Oí pasos sobre las hojas secas. Alguien se acercó y se detuvo a mi lado. Intenté mover las piernas y ponerme en mejor posición para defenderme desde dentro del saco, pero también las tenía atadas. Podía oír la respiración de un hombre.
– ¡Por el amor del cielo, perdonad a mi hijo! -grité, y luego me encogí.
Imaginaba el cuchillo cortando el saco y el frío metal clavándose en mi carne.
Nada de eso sucedió; en cambio oí más ruido de pasos y el choque de armas metálicas. Hubo un grito ahogado y luego algo, un cuerpo, cayó sobre mí.
Durante un momento se hizo el silencio.

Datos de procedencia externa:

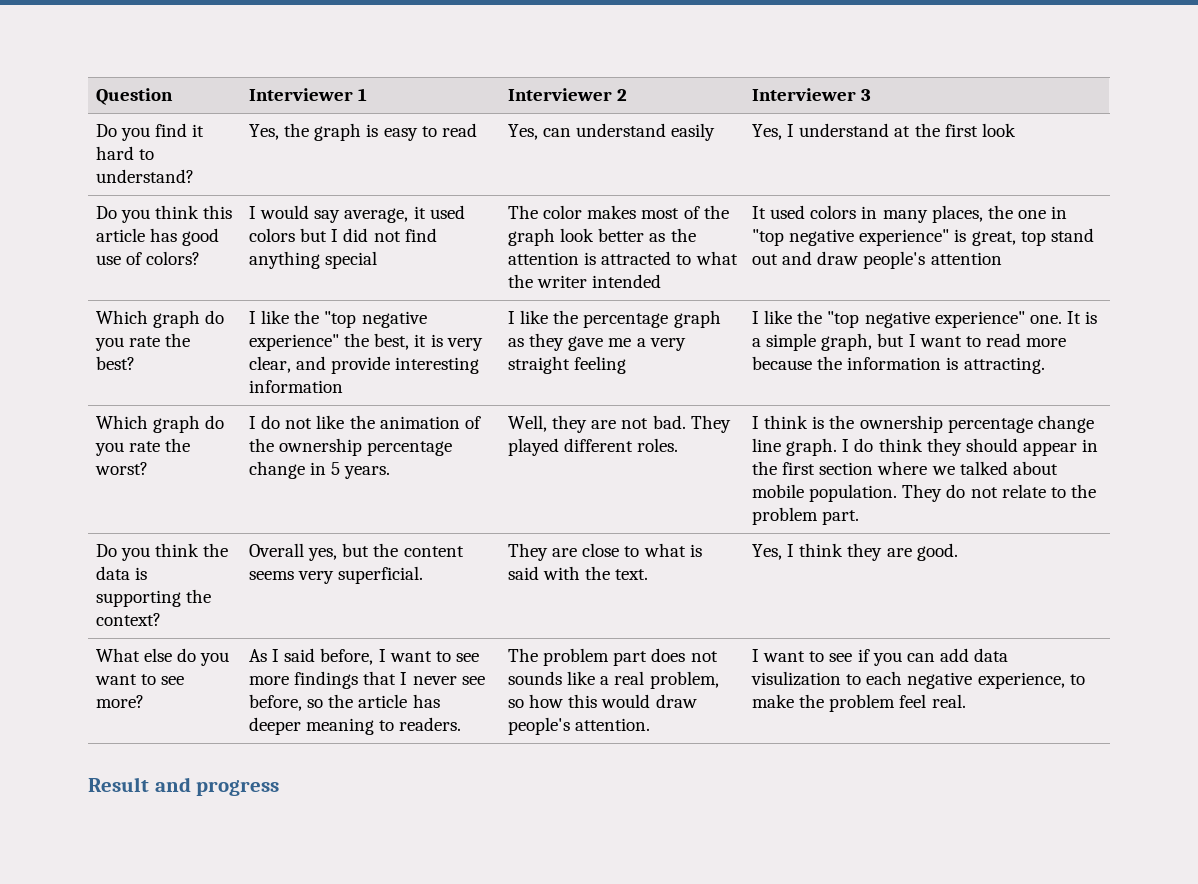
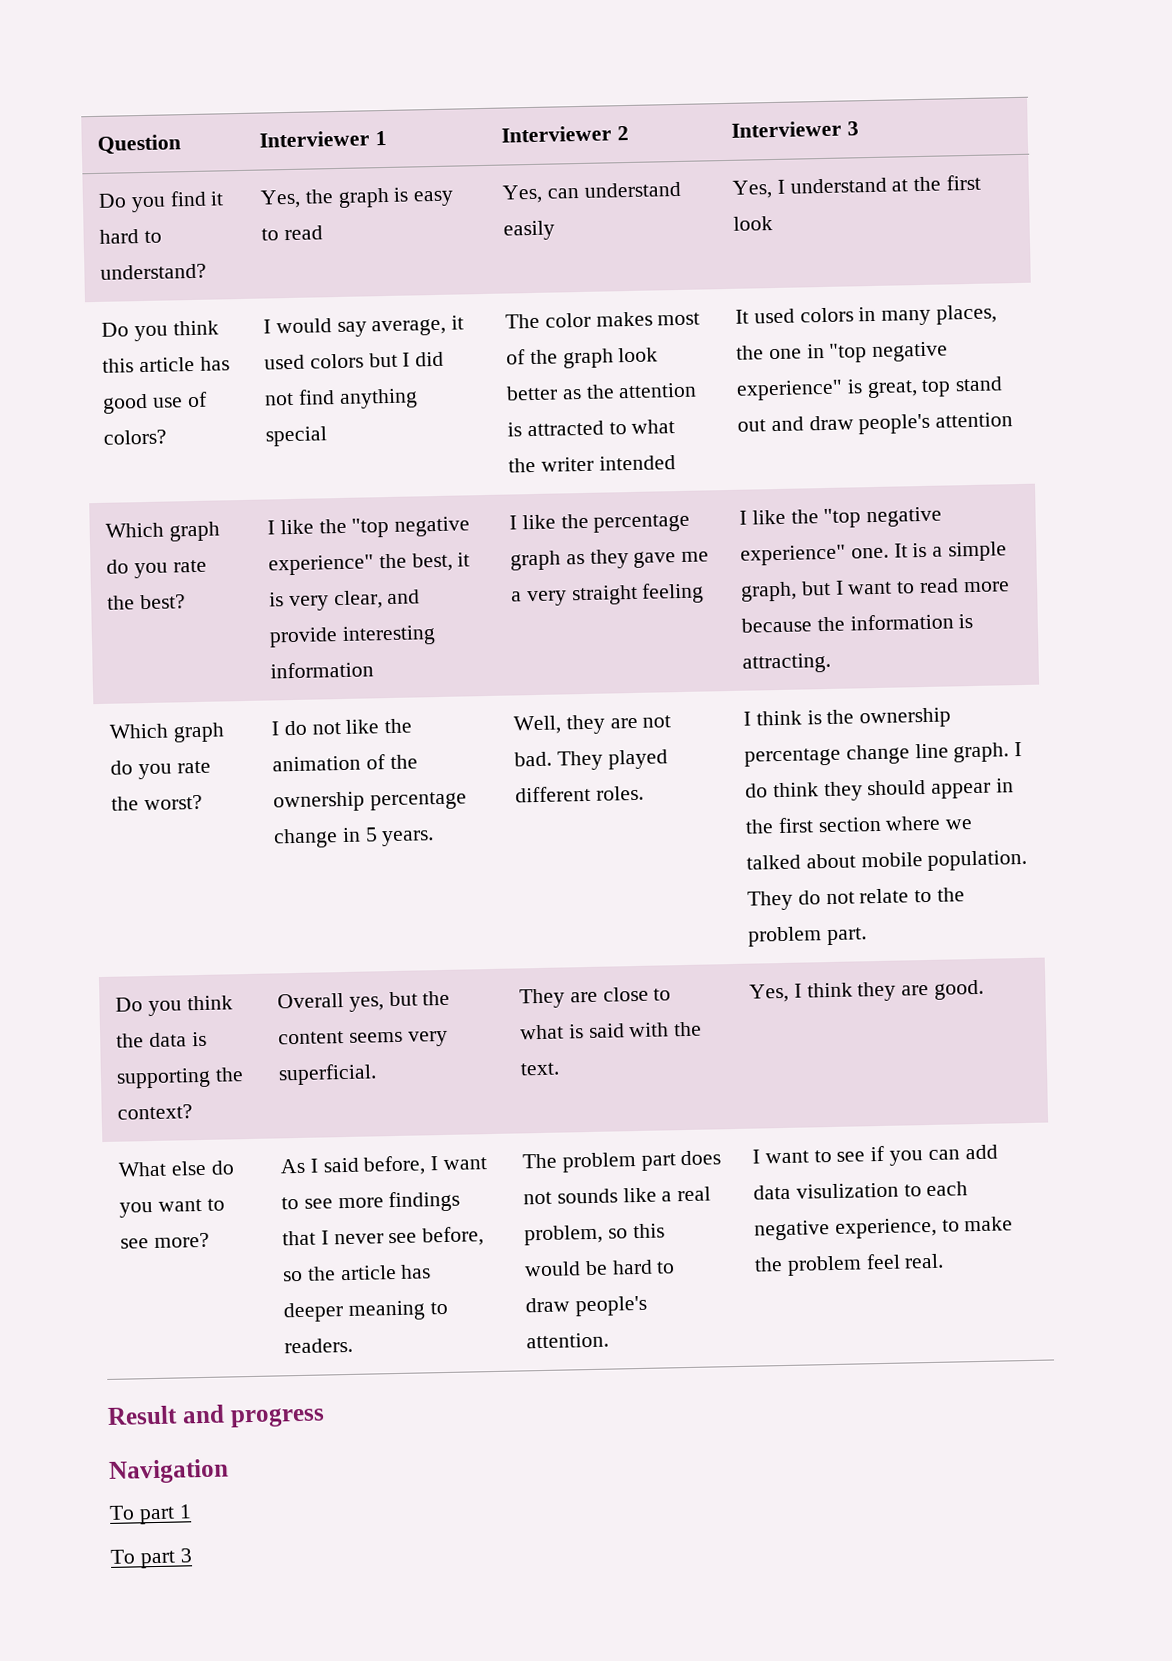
[529,694,564,708] how -> (628, 1233) none
(651, 701) none -> [584,1259,676,1276] be hard to
(280, 788) none -> [108,1458,229,1484] [109,1504,192,1525] [110,1548,192,1569] // Navigation // To part 1 // To part 3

Después, a lo lejos, llegó el sonido de cascos de caballos y gritos de hombres.
No conseguía decidirme; no sabía si debía guardar silencio o pedir ayuda. ¿Y si eran los hombres de Su Shun que venían a asegurarse de que estaba muerta? Pero ¿y si eran los hombres del príncipe Kung? ¿Prestaría alguien atención a un saco de yute tirado en una zanja debajo de un cuerpo?
– ¡Tung Chih! ¡Tung Chih! -grité.
Al cabo de un momento, un cuchillo abrió el saco y pude respirar bajo la luz del sol.
El cuchillo lo sostenía un soldado con el uniforme de la Guardia Imperial que estaba de pie ante mí, atónito.
– ¡Majestad! -exclamó arrojándose al suelo.
Quitándome las cuerdas de las manos y los pies, le pregunté:
– Levántate y dime quién te manda.
El soldado se levantó y señaló detrás de él. A unos pocos metros, un hombre a caballo volvió la cabeza.
– ¡Yung Lu!
Desmontó y cayó de rodillas.
– ¡Casi me convierto en fantasma! -grité llorando-. ¿O es que ya lo soy?
– Hablad; así lo sabré, majestad -me pidió Yung Lu.
Yo me vine abajo.
– Majestad -murmuró-. Es la voluntad del cielo que hayáis sobrevivido -dijo enjugándose la frente.
Intenté salir de la zanja, pero mis rodillas me traicionaron y me caí. Yung Lu me cogió del brazo. El contacto con su mano me hizo llorar como una niña.
– Podría haber sido un fantasma hambriento -me lamenté-. He dormido poco, no he comido nada en todo el día ni bebido una gota de agua. Ni siquiera estoy vestida como es debido; he perdido los zapatos. Si hubiera tenido que encontrarme con los antepasados imperiales, se habrían sentido muy avergonzados al recibirme.